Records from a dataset
------------------------------------------------------------------------
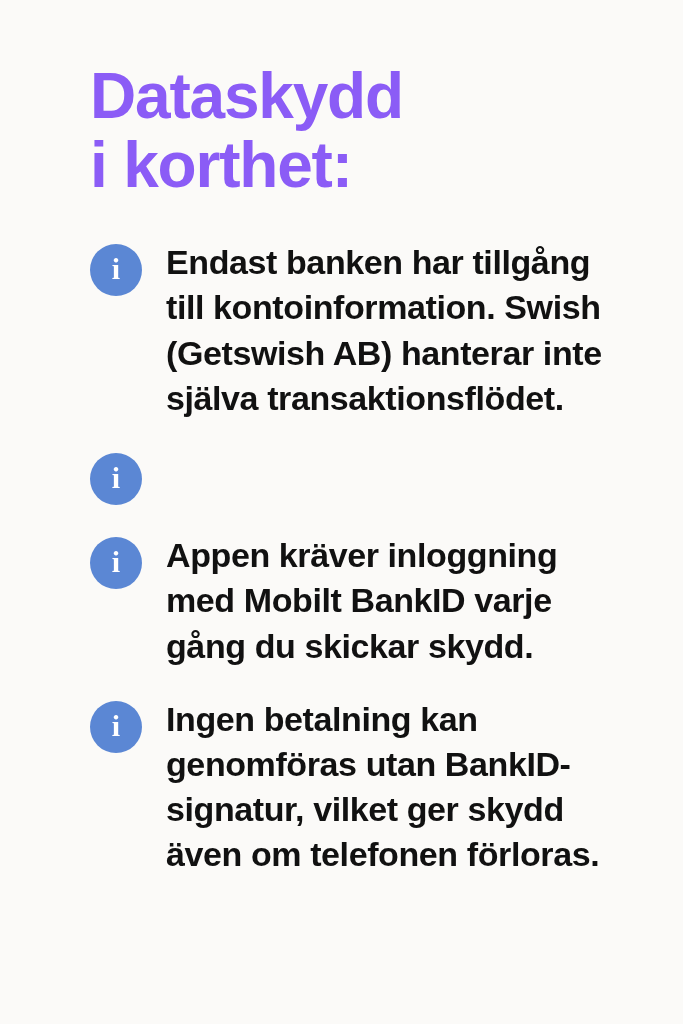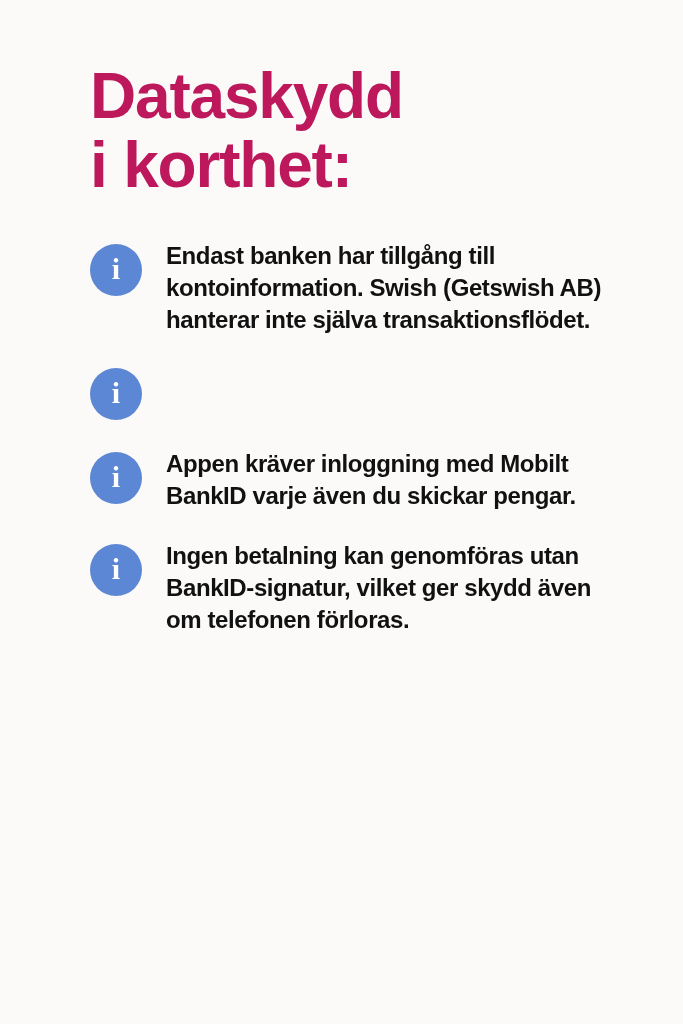--- a/index.html
+++ b/index.html
@@ -28,7 +28,7 @@
     font-weight: 700;
     letter-spacing: -1.2px;
     margin: 0 0 0 0;
-    color: #be185d;
+    color: #8b5cf6;
     white-space: pre-line;
   }
   .list {

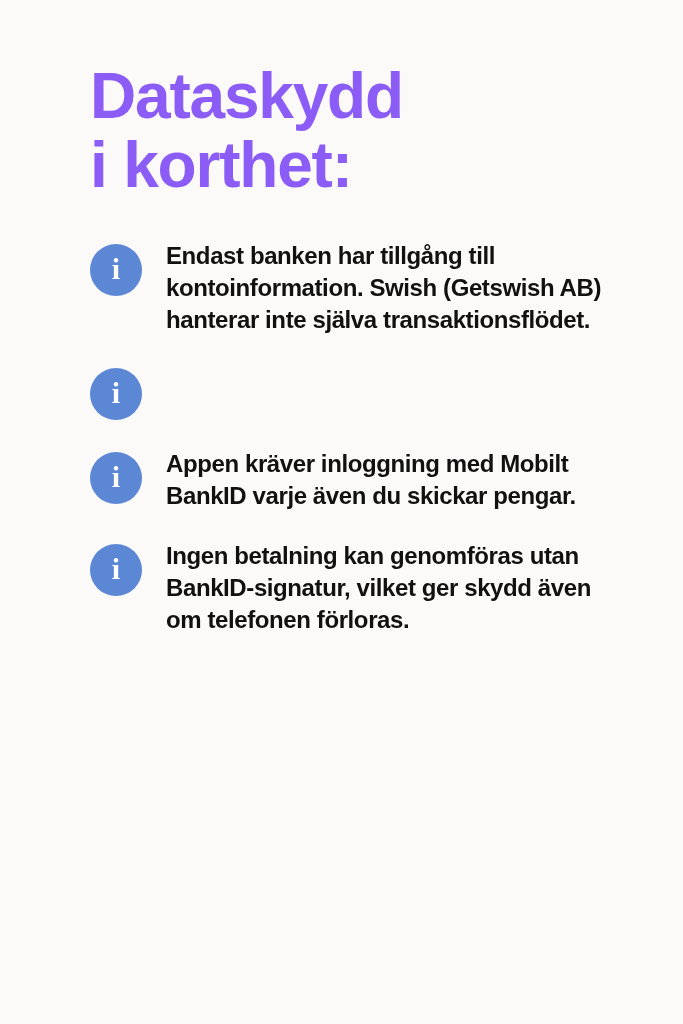--- a/index.html
+++ b/index.html
@@ -61,7 +61,7 @@
   }
   .item-text {
     margin-left: 24px;
-    font-size: 24px;
+    font-size: 34px;
     line-height: 1.33;
     font-weight: 600;
     letter-spacing: -0.4px;

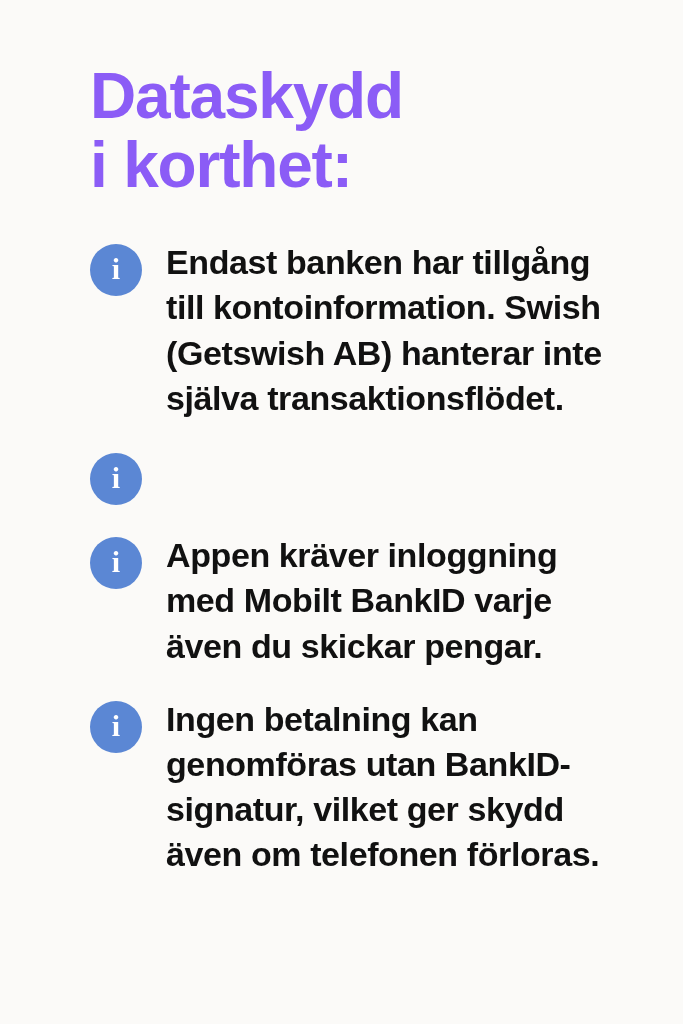--- a/index.html
+++ b/index.html
@@ -96,7 +96,7 @@
       <div class="icon">
         <span>i</span>
       </div>
-      <div class="item-text">Appen kräver inloggning med Mobilt BankID varje även du skickar pengar.</div>
+      <div class="item-text">Appen kräver inloggning med Mobilt BankID varje gång du skickar skydd.</div>
     </div>
 
     <div class="item">

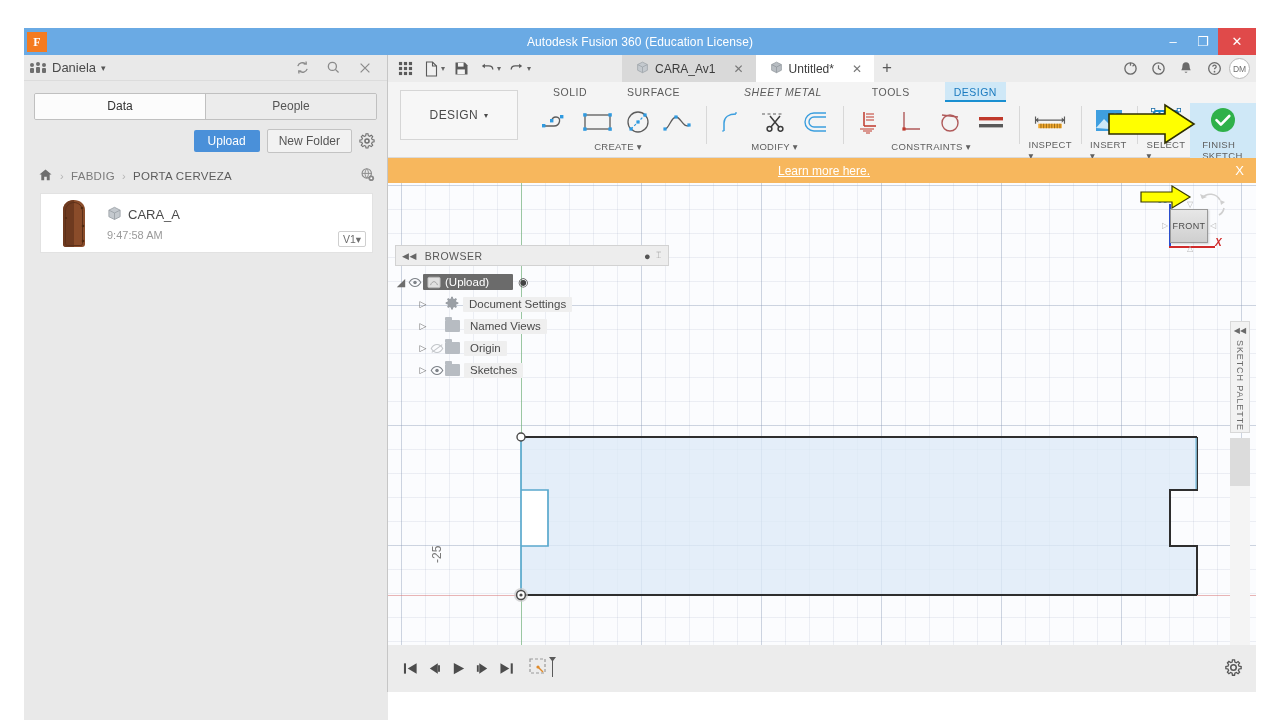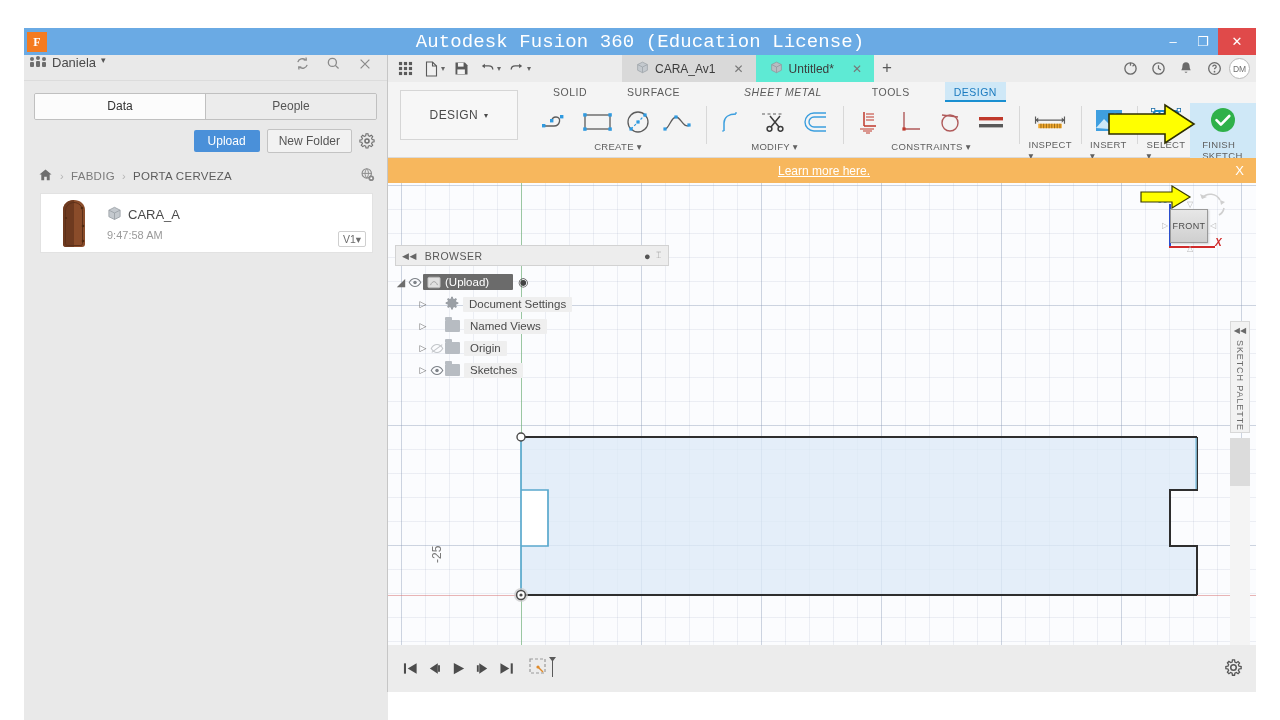--- a/index.html
+++ b/index.html
@@ -26,7 +26,7 @@
   }
   .tb-title {
     position:absolute; left:0; right:0; text-align:center;
-    color:#ffffff; font-size:19px; letter-spacing:.1px;font-family:Liberation Mono, monospace;
+    color:#ffffff; font-size:12px; letter-spacing:.1px;
   }
   .tb-ctrls { position:absolute; right:0; top:0; height:27px; display:flex; }
   .tb-btn {

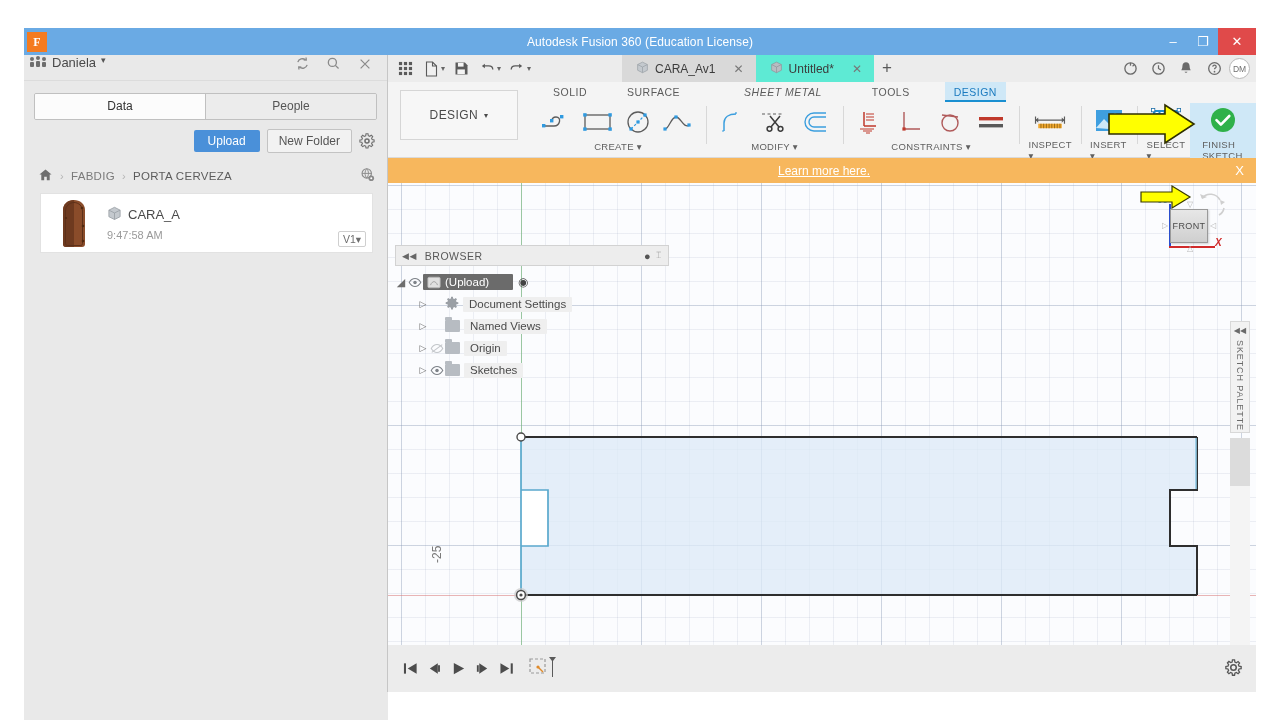--- a/index.html
+++ b/index.html
@@ -41,7 +41,7 @@
     background:#e9e9e9; border-right:1px solid #c6c6c6;
   }
   .lp-head {
-    height:26px; display:flex; padding:0 6px;
+    height:26px; display:flex; align-items:center; padding:0 6px;
     background:#e9e9e9; border-bottom:1px solid #dcdcdc;
   }
   .lp-people-ico {

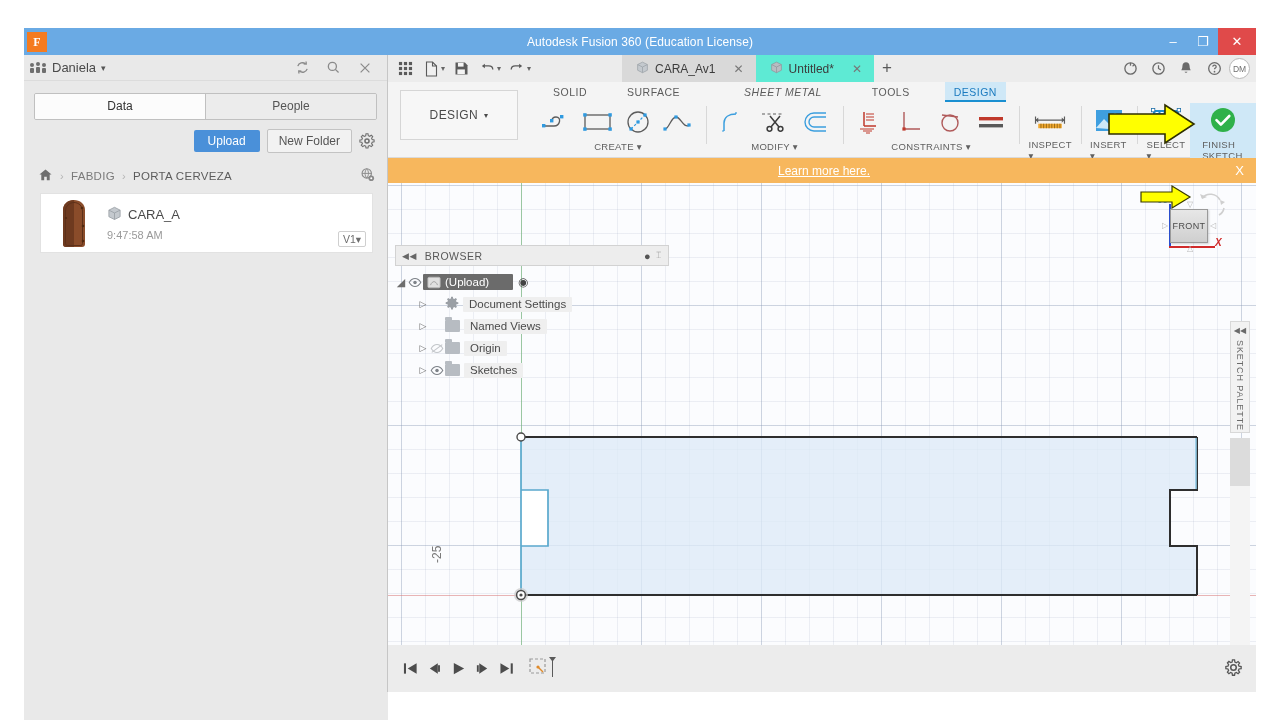--- a/index.html
+++ b/index.html
@@ -111,7 +111,7 @@
     font-size:12px; color:#3c3c3c;
   }
   .doctab.inactive { background:#d9d9d9; }
-  .doctab.active { background:#5eead4; }
+  .doctab.active { background:#ffffff; }
   .doctab .x { margin-left:12px; color:#777; font-size:12px; }
   .qab-right { margin-left:auto; display:flex; align-items:center; gap:2px; padding-right:6px; }
   .qab-right .qab-ico { color:#6a6a6a; }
------------------------------------------------------------------------
[Directions for this task]: Among the entries above, the line containing "font-size:12px; color:#3c3c3c;", the line containing "margin-left:auto; display:flex; align-items:center;", and all lines between them are to be restated word for word; nothing else belongs in the reply.

[Result of this exercise]:
     font-size:12px; color:#3c3c3c;
   }
   .doctab.inactive { background:#d9d9d9; }
-  .doctab.active { background:#5eead4; }
+  .doctab.active { background:#ffffff; }
   .doctab .x { margin-left:12px; color:#777; font-size:12px; }
   .qab-right { margin-left:auto; display:flex; align-items:center; gap:2px; padding-right:6px; }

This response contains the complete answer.